┌─ DATA RECORDS

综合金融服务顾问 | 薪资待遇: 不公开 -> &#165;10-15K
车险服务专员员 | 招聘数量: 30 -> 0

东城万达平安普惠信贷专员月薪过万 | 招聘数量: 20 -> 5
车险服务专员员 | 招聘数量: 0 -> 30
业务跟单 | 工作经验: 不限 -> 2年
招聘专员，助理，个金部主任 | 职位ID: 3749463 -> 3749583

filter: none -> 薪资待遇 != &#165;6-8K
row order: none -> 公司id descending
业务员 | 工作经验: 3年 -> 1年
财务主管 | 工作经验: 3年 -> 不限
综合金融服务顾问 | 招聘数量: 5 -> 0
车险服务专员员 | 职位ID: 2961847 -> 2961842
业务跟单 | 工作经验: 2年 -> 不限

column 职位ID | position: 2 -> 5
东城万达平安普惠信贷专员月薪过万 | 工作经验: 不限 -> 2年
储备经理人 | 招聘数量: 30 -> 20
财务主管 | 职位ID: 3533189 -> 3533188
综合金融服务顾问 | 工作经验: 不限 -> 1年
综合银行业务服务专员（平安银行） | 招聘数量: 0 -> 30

└─
┌─ DATA RECORDS

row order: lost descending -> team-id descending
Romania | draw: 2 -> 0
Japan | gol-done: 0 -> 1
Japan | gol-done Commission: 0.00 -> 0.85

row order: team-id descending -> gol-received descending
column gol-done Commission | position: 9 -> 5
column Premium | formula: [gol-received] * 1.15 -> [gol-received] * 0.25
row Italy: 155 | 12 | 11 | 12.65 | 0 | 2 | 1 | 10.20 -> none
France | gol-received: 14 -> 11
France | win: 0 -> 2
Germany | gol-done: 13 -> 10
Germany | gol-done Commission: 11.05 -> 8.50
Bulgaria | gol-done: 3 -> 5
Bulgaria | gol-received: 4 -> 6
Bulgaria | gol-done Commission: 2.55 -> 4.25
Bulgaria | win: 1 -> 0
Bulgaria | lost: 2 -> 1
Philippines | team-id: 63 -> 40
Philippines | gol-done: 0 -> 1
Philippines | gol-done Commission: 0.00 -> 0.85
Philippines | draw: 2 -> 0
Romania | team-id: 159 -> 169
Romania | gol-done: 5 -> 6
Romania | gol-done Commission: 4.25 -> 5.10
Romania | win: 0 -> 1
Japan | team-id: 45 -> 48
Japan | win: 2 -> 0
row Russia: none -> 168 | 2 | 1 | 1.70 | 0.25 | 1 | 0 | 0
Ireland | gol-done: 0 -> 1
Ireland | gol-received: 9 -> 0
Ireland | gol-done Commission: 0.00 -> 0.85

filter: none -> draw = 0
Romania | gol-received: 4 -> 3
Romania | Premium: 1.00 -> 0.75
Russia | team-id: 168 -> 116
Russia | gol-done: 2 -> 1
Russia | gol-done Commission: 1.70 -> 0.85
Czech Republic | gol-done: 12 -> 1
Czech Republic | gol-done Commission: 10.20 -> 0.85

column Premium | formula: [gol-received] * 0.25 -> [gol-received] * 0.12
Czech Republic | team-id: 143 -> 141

└─

# WORK REQUEST:
In the listing above, start at the line with "Czech Republic | gol-done: 12 -> 1", go on through the line with "Czech Republic | team-id: 143 -> 141", and copy each of those lines exactly; leave out all the rest.

# EXERCISE SOLUTION:
Czech Republic | gol-done: 12 -> 1
Czech Republic | gol-done Commission: 10.20 -> 0.85

column Premium | formula: [gol-received] * 0.25 -> [gol-received] * 0.12
Czech Republic | team-id: 143 -> 141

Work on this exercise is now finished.